Exercise details: Lines with "Google" in them are to be located in the listing below and copied.

---------- Dataset content ----------

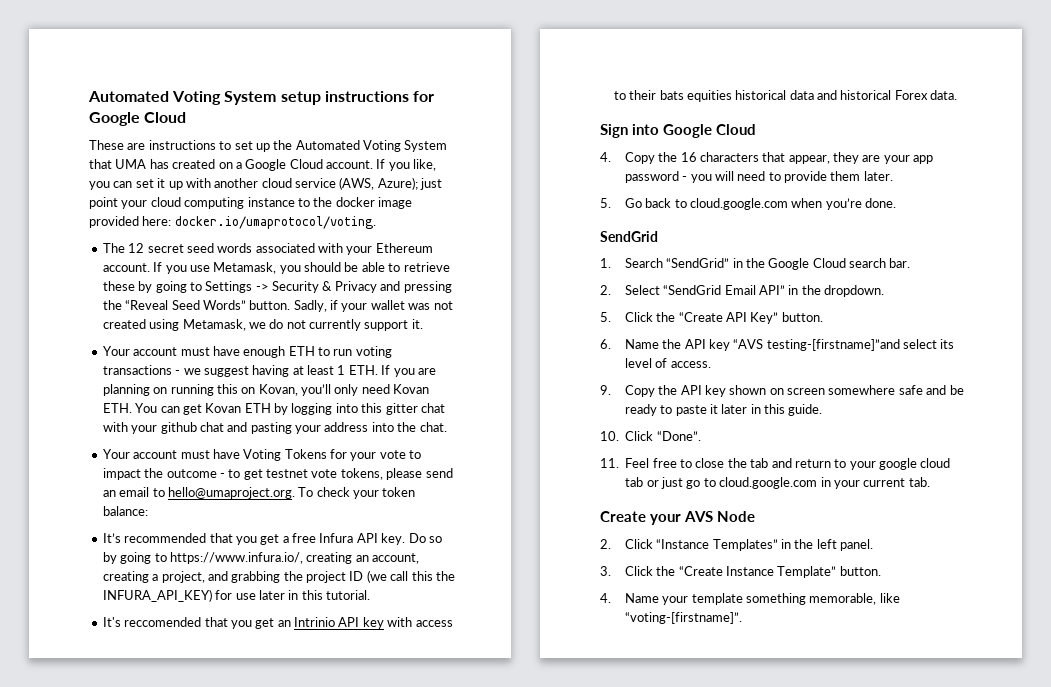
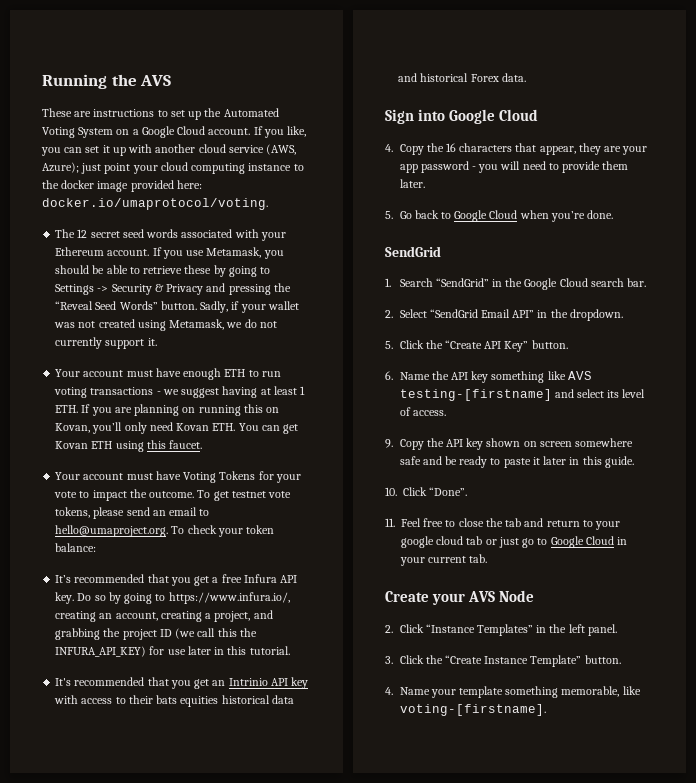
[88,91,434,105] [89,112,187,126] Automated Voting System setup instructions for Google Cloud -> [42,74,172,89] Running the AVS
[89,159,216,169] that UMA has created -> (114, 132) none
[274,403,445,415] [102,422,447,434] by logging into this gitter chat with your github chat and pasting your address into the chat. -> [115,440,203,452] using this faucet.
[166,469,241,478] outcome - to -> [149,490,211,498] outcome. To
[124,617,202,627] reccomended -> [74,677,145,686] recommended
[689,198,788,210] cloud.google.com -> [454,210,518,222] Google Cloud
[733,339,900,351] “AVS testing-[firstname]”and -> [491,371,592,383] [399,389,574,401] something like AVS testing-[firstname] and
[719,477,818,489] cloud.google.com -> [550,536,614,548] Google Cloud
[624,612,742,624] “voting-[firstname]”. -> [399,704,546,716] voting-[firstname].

----------
---------- Dataset content ----------

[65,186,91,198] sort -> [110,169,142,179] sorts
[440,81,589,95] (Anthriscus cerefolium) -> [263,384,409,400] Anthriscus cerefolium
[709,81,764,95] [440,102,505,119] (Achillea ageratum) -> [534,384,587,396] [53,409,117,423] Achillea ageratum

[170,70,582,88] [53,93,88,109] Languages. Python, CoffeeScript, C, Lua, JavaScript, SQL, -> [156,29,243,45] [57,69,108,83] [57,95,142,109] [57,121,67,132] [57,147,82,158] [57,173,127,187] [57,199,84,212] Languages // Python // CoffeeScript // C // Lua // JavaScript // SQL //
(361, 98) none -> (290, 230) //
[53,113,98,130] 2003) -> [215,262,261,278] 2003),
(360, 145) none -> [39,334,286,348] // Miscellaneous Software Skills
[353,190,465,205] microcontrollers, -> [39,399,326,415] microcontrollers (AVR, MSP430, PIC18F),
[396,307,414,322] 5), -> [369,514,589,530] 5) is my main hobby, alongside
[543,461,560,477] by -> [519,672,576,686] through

----------

Answer to this exercise:
[88,91,434,105] [89,112,187,126] Automated Voting System setup instructions for Google Cloud -> [42,74,172,89] Running the AVS
[689,198,788,210] cloud.google.com -> [454,210,518,222] Google Cloud
[719,477,818,489] cloud.google.com -> [550,536,614,548] Google Cloud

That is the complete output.